[Work to complete]
Every line of the data should be output word for word.

BEGIN Excerpted records

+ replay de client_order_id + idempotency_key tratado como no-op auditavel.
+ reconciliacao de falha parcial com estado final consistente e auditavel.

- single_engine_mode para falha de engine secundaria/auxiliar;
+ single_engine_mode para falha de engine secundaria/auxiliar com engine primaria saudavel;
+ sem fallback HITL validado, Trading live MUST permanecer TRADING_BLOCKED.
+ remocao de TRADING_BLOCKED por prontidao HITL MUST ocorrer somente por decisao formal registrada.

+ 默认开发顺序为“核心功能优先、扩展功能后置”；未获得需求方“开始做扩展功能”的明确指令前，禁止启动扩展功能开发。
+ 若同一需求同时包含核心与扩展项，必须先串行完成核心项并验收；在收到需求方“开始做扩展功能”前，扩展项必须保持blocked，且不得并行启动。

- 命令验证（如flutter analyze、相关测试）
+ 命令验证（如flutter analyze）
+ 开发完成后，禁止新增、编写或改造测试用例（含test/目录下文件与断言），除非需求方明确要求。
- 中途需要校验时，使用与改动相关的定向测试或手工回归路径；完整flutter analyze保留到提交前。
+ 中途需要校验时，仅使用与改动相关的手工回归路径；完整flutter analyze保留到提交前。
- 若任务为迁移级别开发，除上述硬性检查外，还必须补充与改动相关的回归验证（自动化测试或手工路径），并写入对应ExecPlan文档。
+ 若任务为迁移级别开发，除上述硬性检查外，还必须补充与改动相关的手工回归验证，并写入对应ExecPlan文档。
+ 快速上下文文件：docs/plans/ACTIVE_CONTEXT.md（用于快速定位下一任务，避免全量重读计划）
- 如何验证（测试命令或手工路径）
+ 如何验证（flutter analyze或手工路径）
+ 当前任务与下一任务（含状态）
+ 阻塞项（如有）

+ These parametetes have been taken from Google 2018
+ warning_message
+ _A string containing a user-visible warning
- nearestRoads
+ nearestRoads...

END Excerpted records

[Task answer]
+ replay de client_order_id + idempotency_key tratado como no-op auditavel.
+ reconciliacao de falha parcial com estado final consistente e auditavel.

- single_engine_mode para falha de engine secundaria/auxiliar;
+ single_engine_mode para falha de engine secundaria/auxiliar com engine primaria saudavel;
+ sem fallback HITL validado, Trading live MUST permanecer TRADING_BLOCKED.
+ remocao de TRADING_BLOCKED por prontidao HITL MUST ocorrer somente por decisao formal registrada.

+ 默认开发顺序为“核心功能优先、扩展功能后置”；未获得需求方“开始做扩展功能”的明确指令前，禁止启动扩展功能开发。
+ 若同一需求同时包含核心与扩展项，必须先串行完成核心项并验收；在收到需求方“开始做扩展功能”前，扩展项必须保持blocked，且不得并行启动。

- 命令验证（如flutter analyze、相关测试）
+ 命令验证（如flutter analyze）
+ 开发完成后，禁止新增、编写或改造测试用例（含test/目录下文件与断言），除非需求方明确要求。
- 中途需要校验时，使用与改动相关的定向测试或手工回归路径；完整flutter analyze保留到提交前。
+ 中途需要校验时，仅使用与改动相关的手工回归路径；完整flutter analyze保留到提交前。
- 若任务为迁移级别开发，除上述硬性检查外，还必须补充与改动相关的回归验证（自动化测试或手工路径），并写入对应ExecPlan文档。
+ 若任务为迁移级别开发，除上述硬性检查外，还必须补充与改动相关的手工回归验证，并写入对应ExecPlan文档。
+ 快速上下文文件：docs/plans/ACTIVE_CONTEXT.md（用于快速定位下一任务，避免全量重读计划）
- 如何验证（测试命令或手工路径）
+ 如何验证（flutter analyze或手工路径）
+ 当前任务与下一任务（含状态）
+ 阻塞项（如有）

+ These parametetes have been taken from Google 2018
+ warning_message
+ _A string containing a user-visible warning
- nearestRoads
+ nearestRoads...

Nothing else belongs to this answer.